### [PROBLEM REQUIREMENTS]
In the data below, find every line that has the string "Kalbe", and copy it.

DATA TO PROCESS section start

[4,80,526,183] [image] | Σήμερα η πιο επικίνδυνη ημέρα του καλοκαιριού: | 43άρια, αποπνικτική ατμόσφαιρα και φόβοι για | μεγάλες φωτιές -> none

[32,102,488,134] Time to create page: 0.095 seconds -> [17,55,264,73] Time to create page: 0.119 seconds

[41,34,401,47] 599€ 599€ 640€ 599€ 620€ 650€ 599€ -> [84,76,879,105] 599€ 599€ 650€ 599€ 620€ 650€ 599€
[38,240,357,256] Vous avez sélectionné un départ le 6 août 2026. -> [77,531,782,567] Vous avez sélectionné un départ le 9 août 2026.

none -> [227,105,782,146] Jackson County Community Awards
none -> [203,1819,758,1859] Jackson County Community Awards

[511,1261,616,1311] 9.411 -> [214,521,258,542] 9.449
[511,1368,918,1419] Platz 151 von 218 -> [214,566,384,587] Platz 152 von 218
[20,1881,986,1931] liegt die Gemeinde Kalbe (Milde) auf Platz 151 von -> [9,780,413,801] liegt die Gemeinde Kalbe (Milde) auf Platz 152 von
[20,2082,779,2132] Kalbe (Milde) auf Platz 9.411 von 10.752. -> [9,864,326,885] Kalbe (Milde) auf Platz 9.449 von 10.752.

DATA TO PROCESS section end

### [ANSWER SPACE]
[20,1881,986,1931] liegt die Gemeinde Kalbe (Milde) auf Platz 151 von -> [9,780,413,801] liegt die Gemeinde Kalbe (Milde) auf Platz 152 von
[20,2082,779,2132] Kalbe (Milde) auf Platz 9.411 von 10.752. -> [9,864,326,885] Kalbe (Milde) auf Platz 9.449 von 10.752.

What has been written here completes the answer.